During the 1970s and after, the Holocaust became a central reference point in the West for imagining inhumanity. This book seeks to understand how this development led us to imagine other kinds of brutality. For example, the Bosnian war was depicted as if it were “like” the Holocaust of European Jews.
I also try to understand how the attention given the Holocaust generated the idea that we live in a culture in which all minority groups want to be “victims” who have suffered their own Holocaust—as well as the use of the notion of “survivor” to describe victims, including those who have suffered domestic violence and those who have lived through the most extreme traumas of war and ethnic cleansing.

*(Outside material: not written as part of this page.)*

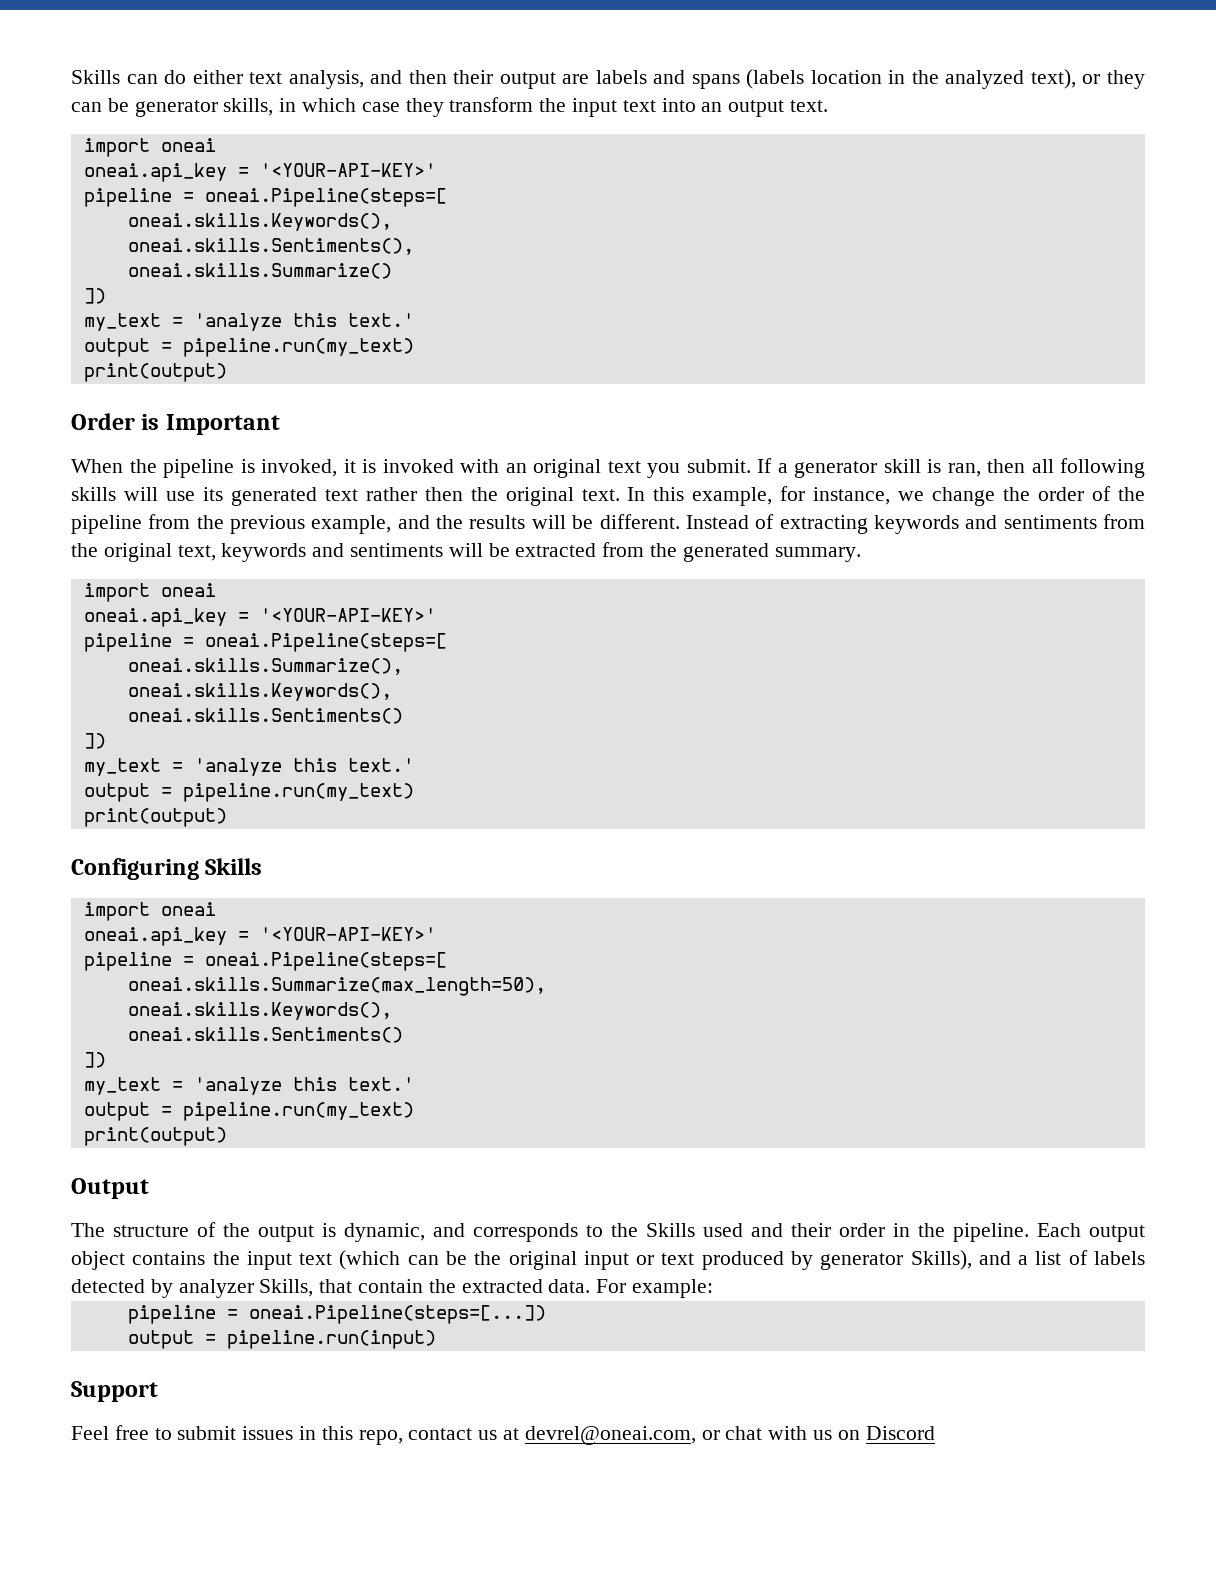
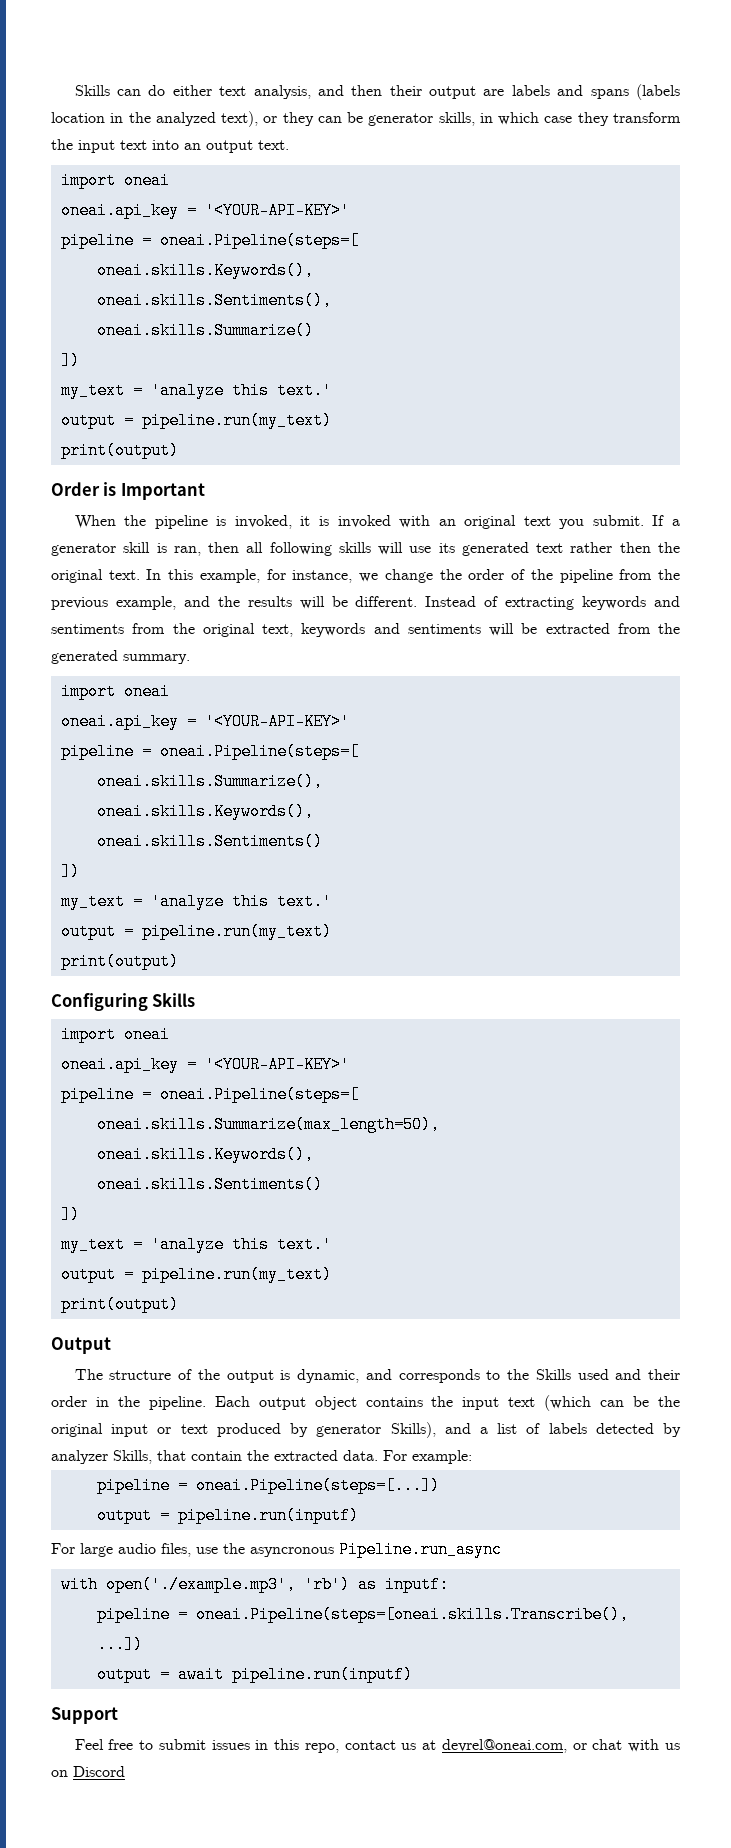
[226,1330,436,1349] pipeline.run(input) -> [177,1507,359,1524] [51,1541,502,1558] [60,1576,449,1593] [96,1606,629,1623] [96,1636,143,1653] [96,1666,413,1683] pipeline.run(inputf) // For large audio files, use the asyncronous Pipeline.run_async // with open('./example.mp3', 'rb') as inputf: // pipeline = oneai.Pipeline(steps=[oneai.skills.Transcribe(), ...]) // output = await pipeline.run(inputf)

Most importantly, the book asks how we really see victims and how this discussion about the Holocaust and its impact shapes our decisions about who is really a victim and who is not.

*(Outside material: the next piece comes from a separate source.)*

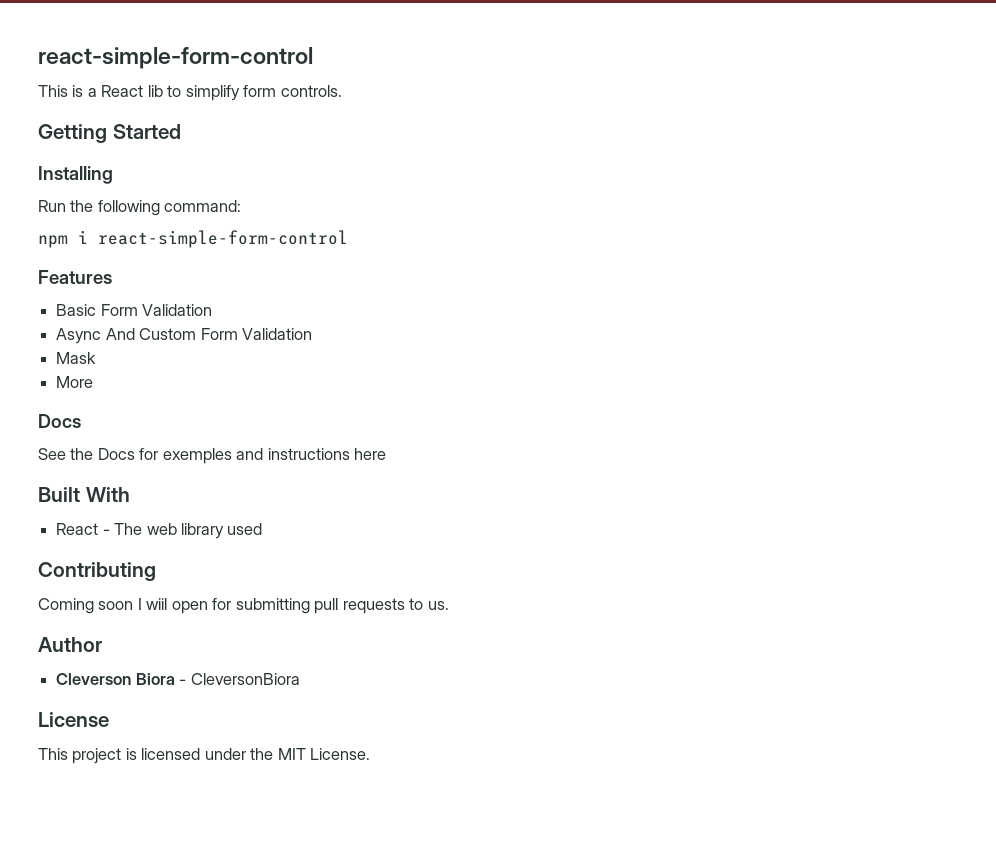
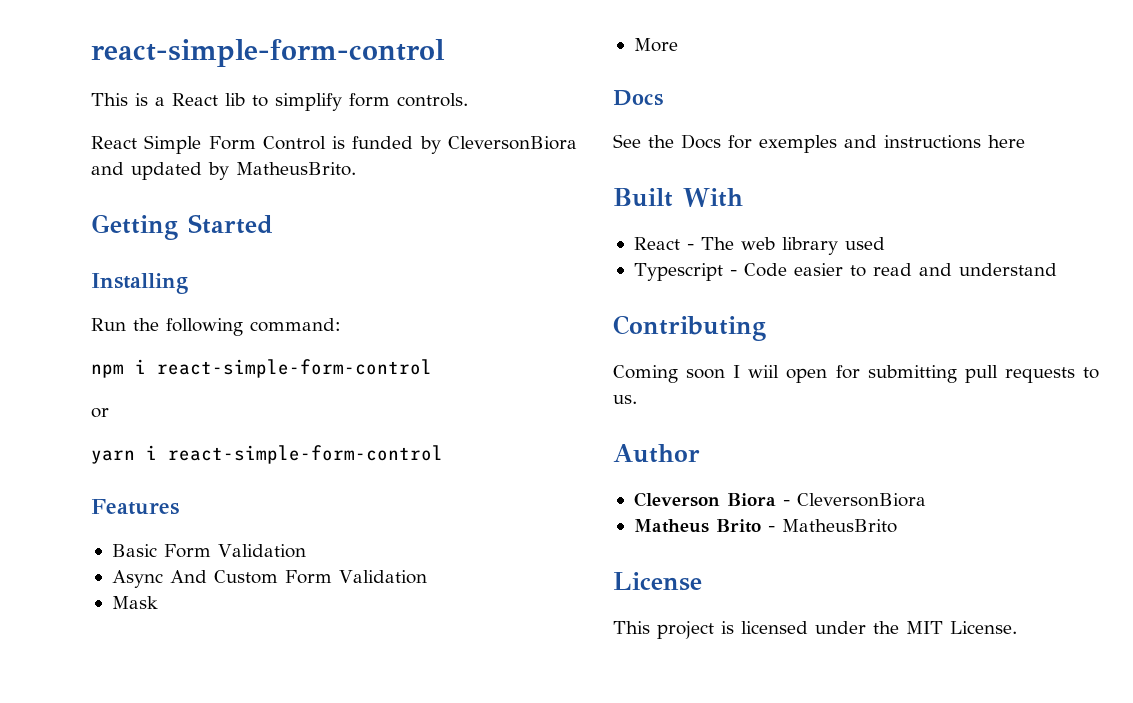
(342, 91) none -> [91,135,577,154] [91,162,356,180] // React Simple Form Control is funded by CleversonBiora and updated by MatheusBrito.
(348, 239) none -> [91,408,109,418] [91,445,443,464] // or // yarn i react-simple-form-control
(263, 529) none -> [633,263,1057,281] // Typescript - Code easier to read and understand
(300, 679) none -> [633,519,897,533] // Matheus Brito - MatheusBrito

A focus on victims helps us to discuss things that are uncomfortable and yet central to our self-image: how do we really feel about those who suffer? Do they always evoke our sympathy? Why or why not?
I was interested in all the talk in the media and in scholarly journals about how the Holocaust received “too much” attention and led us to ignore the plight of others, such as Palestinians, Rwandans, and even those victimized by Stalin.
During the 1980s and 90s lots of books appeared in the US and Europe that declared that Jews had stolen the spotlight from other groups who had suffered or were suffering.
I thought this was very peculiar, but you couldn’t just attribute it to anti-Semitism—it was true that a museum had been erected on the mall in Washington, D.C. to teach us about the Holocaust before any memorial had been erected to ask us to remember slavery.
Moreover, the State of Israel had used the Holocaust for political purposes, which, while not surprising, for all states use history to political ends, gave some credence to the view that the status of the Holocaust as radical evil might short-circuit other discussions about discrimination within Israel itself.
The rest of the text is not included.